"I am."

"When I saw you that first night at Fontainebleau, I thought you were on the verge of brain fever. I never slept for thinking of you."

"Well, you were right," said Annette tranquilly. "I suppose that is what you nursed me through. But that night I had no idea I was ill."

"You were absolutely desperate."

"Was I? I was angry. I must never be angry like that again. Dick said that, and he was right. Do you know what I was thinking of when you came out to me with the milk? Once, long ago, when I was a child, I was sent to a country farm after an illness, and I saw one of the farm hands moving some faggots. And behind it on the ground was a nest with a hen, a common hen, sitting on it, and a little baby-chicken looking out from under her wing. She was just hatching them out. I was quite delighted. I had never seen anything so pretty before.

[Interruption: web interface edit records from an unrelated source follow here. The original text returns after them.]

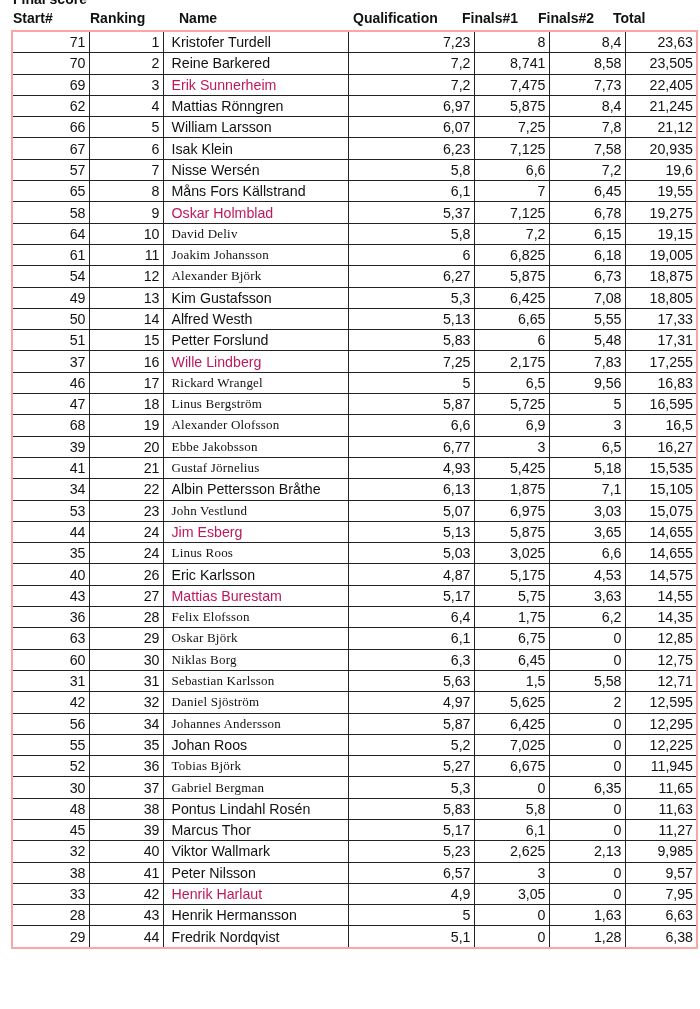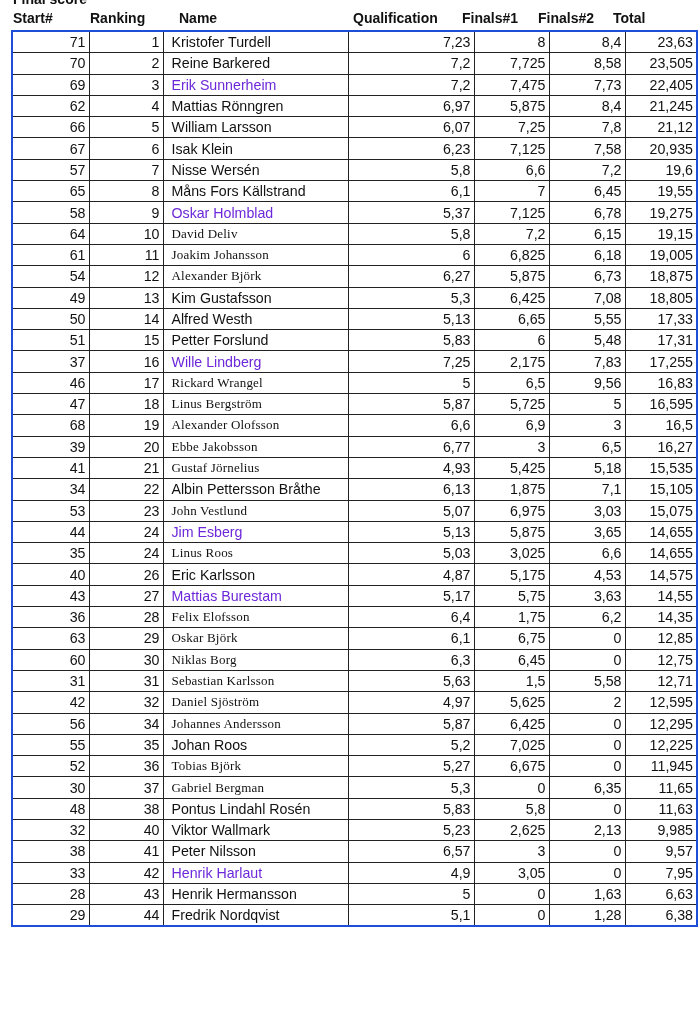"71" table { border: 2px solid #1d4ed8 -> 2px solid #fca5a5 }
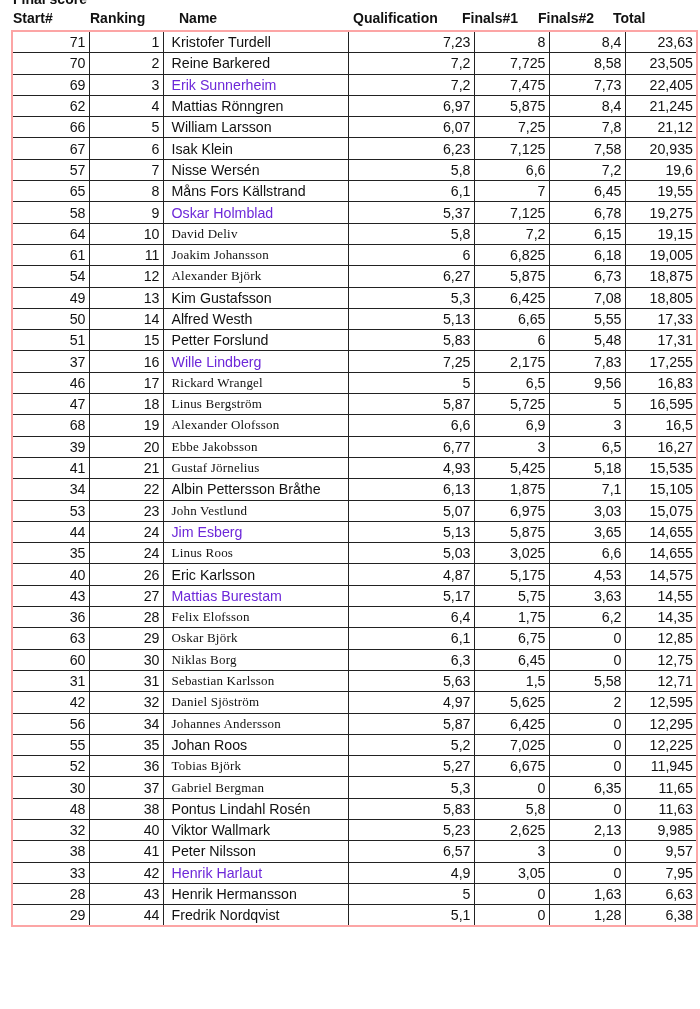"7,725" td.num { text: 7,725 -> 8,741 }
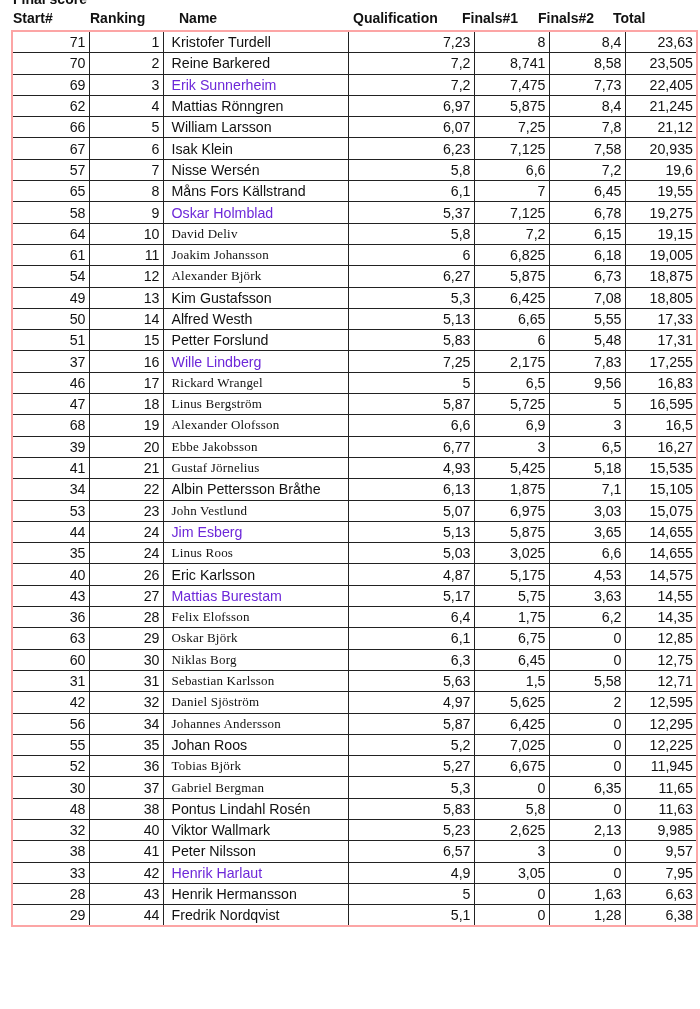"Erik Sunnerheim" td.name.gray { color: #6d28d9 -> #be185d }
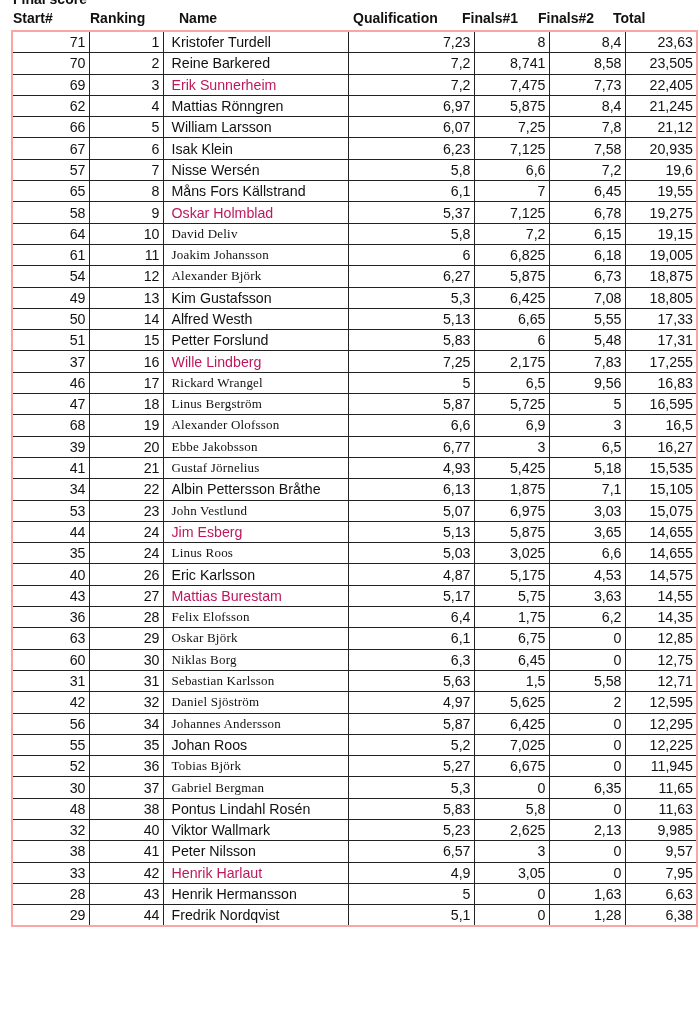"45" tr { html: none -> <tr> <td>45</td> <td>39</td> <td>Marcus Thor</td> <td>5,17</td> <td>6,1</td> <td>0</td> <td>11,27</td> </tr> }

And the stupid men frightened her, and she thought they were coming for her young ones. And first she spread out her wings over them, and then she became angry. A kind of dreadful rage took her. And she trod down the eggs with her great feet, the eggs she had sat patiently on so long; and then she killed the little chickens with her strong beak. I can see her now, standing at bay in her broken nest with her bill streaming, making a horrible low sound. Don't laugh at me when I say that I felt just like that old hen. I was ready to rend everything to pieces, myself included, that night. When I was a child I thought it so strange of the hen to behave like that. I laughed at her at the time—just as Dick laughed at me. But I understand her now—poor thing."


CHAPTER VII

"The larger the nature the less susceptible to personal injury."

It was a few days later. Annette, leaning on Mrs. Stoddart's arm, had made a pilgrimage as far as the low garden wall to look at the little golden-brown calf on the other side tethered to a twisted shrub of plumbago, the blue flowers of which spread themselves into a miniature canopy over him. Now she was lying back, exhausted but triumphant, in her long chair, with Mrs. Stoddart knitting beside her.